Schießen fördere Konzentration bei Kindern

Jugendleiterin Margot Jackson sagt: „Durch das Schießen lernen die Kinder Konzentration und Ruhe.“ Auch der sichere Umgang mit der Waffe wird trainiert. Mittlerweile hat die Gilde wieder eine Jugendabteilung mit 23 Kindern und Jugendlichen. Doch auch Oliver Graf und seine Schützenkameraden sehen sich immer wieder mit Vorurteilen und dem schlechten Image des Schießsports konfrontiert. Nach Amokläufen oder -androhungen komme es zu Vereinsaustritten und mitunter auch zu Anfeindungen.

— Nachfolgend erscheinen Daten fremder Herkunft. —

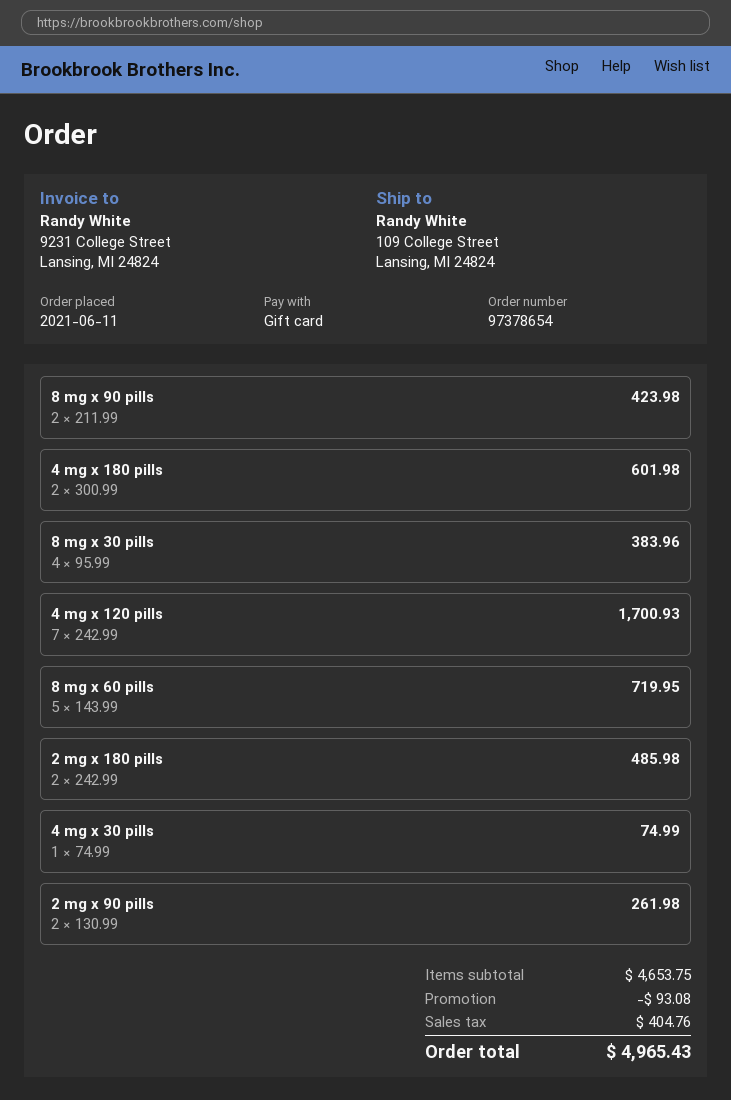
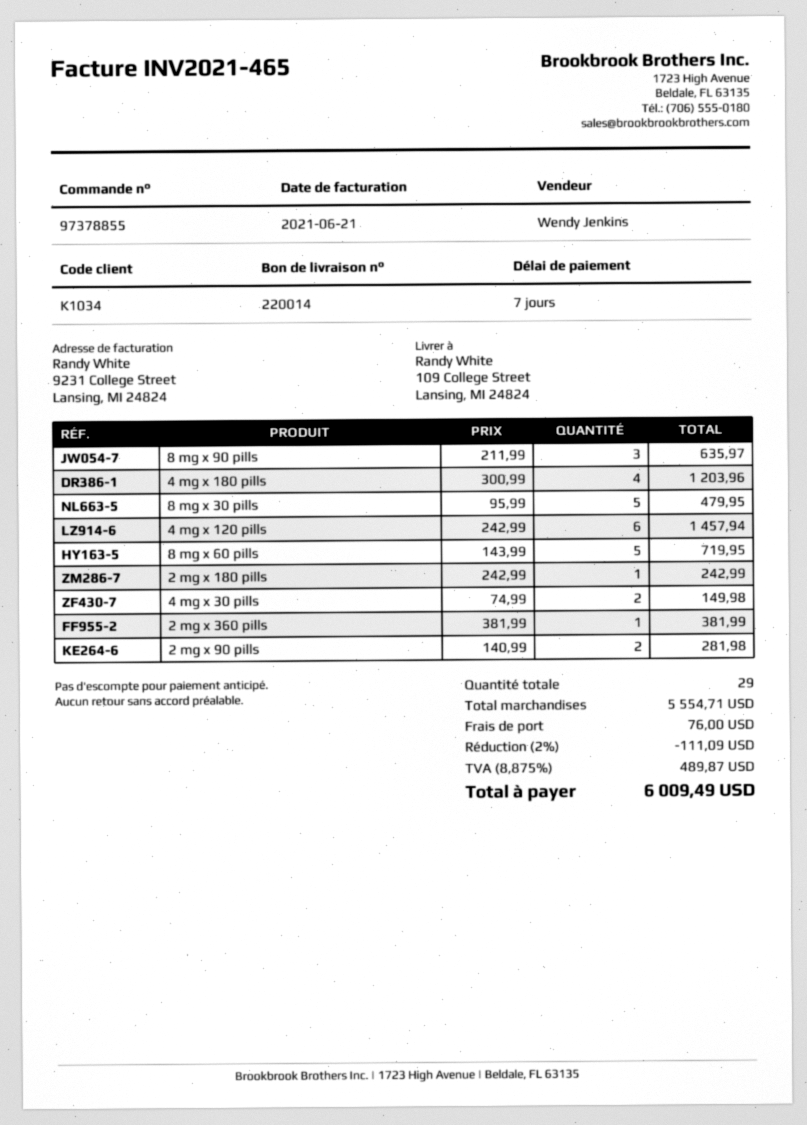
order number: 97378654 -> 97378855
8 mg x 90 pills: 2 x 211.99 = 423.98 -> 3 x 211.99 = 635.97
4 mg x 180 pills: 2 x 300.99 = 601.98 -> 4 x 300.99 = 1203.96
8 mg x 30 pills: 4 x 95.99 = 383.96 -> 5 x 95.99 = 479.95
4 mg x 120 pills: 7 x 242.99 = 1700.93 -> 6 x 242.99 = 1457.94
2 mg x 180 pills: 2 x 242.99 = 485.98 -> 1 x 242.99 = 242.99
4 mg x 30 pills: 1 x 74.99 = 74.99 -> 2 x 74.99 = 149.98
2 mg x 90 pills: 2 x 130.99 = 261.98 -> 2 x 140.99 = 281.98
2 mg x 360 pills: none -> 1 x 381.99 = 381.99
subtotal: 4653.75 -> 5554.71
discount: 93.08 -> 111.09
shipping: none -> 76.00
tax: 404.76 -> 489.87
total: 4965.43 -> 6009.49

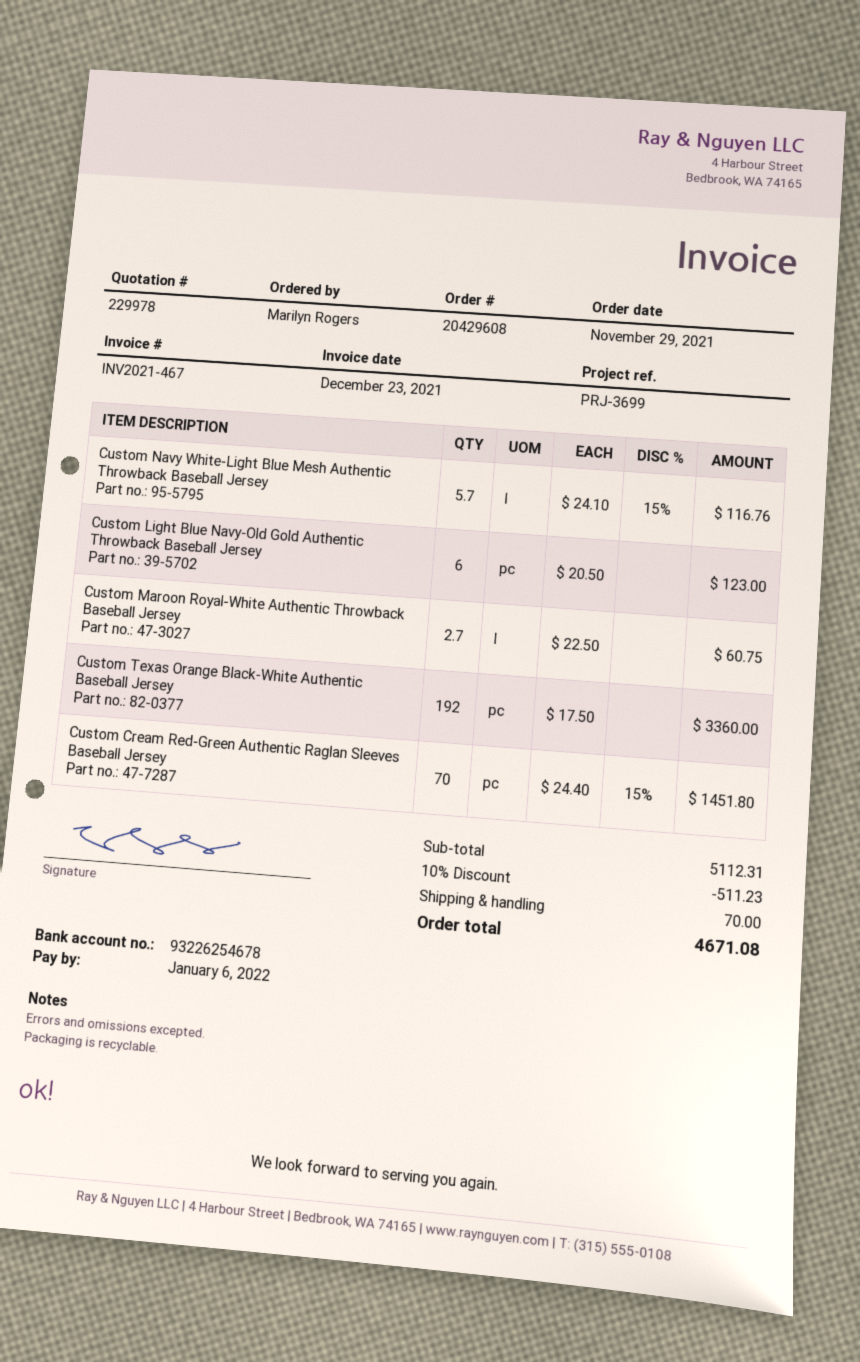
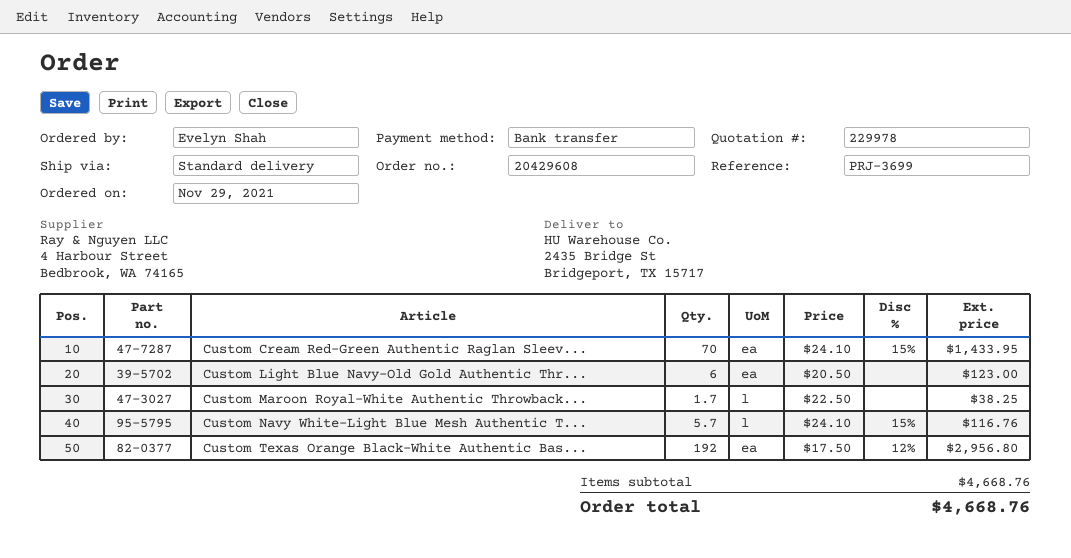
ordered by: Marilyn Rogers -> Evelyn Shah
Custom Maroon Royal-White Authentic Throwback Baseball Jersey: 2.7 x 22.50 = 60.75 -> 1.7 x 22.50 = 38.25
Custom Texas Orange Black-White Authentic Baseball Jersey: 192 x 17.50 = 3360.00 -> 192 x 17.50 - 12% = 2956.80
Custom Cream Red-Green Authentic Raglan Sleeves Baseball Jersey: 70 x 24.40 - 15% = 1451.80 -> 70 x 24.10 - 15% = 1433.95
subtotal: 5112.31 -> 4668.76
discount: 10% = 511.23 -> none
shipping: 70.00 -> none
total: 4671.08 -> 4668.76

Die Vereine sind Teil regionaler Identität

Das Schützenwesen ist vielerorts ein wichtiger, historisch gewachsener und lebendiger Teil regionaler Identität. Es umfasst unterschiedliche Bräuche und Traditionen.

Am 11. März 2016 haben die UNESCO-Kommission, die Kultusministerkonferenz und die Beauftragte der Bundesregierung für Kultur und Medien sieben Formen des Immateriellen Kulturerbes ausgezeichnet, auch das Deutsche Schützenwesen.

Die Vereine entstanden im 19. Jahrhundert. Neben gesellschaftlichen und sozialen Aspekten hatten Schützenvereine und -gilden auch die Aufgabe, ihre Heimatstadt im Falle eines Angriffes zu verteiligen. Heute beschränken sich die Vereine ausschließlich auf die Ausübung des Schießsports.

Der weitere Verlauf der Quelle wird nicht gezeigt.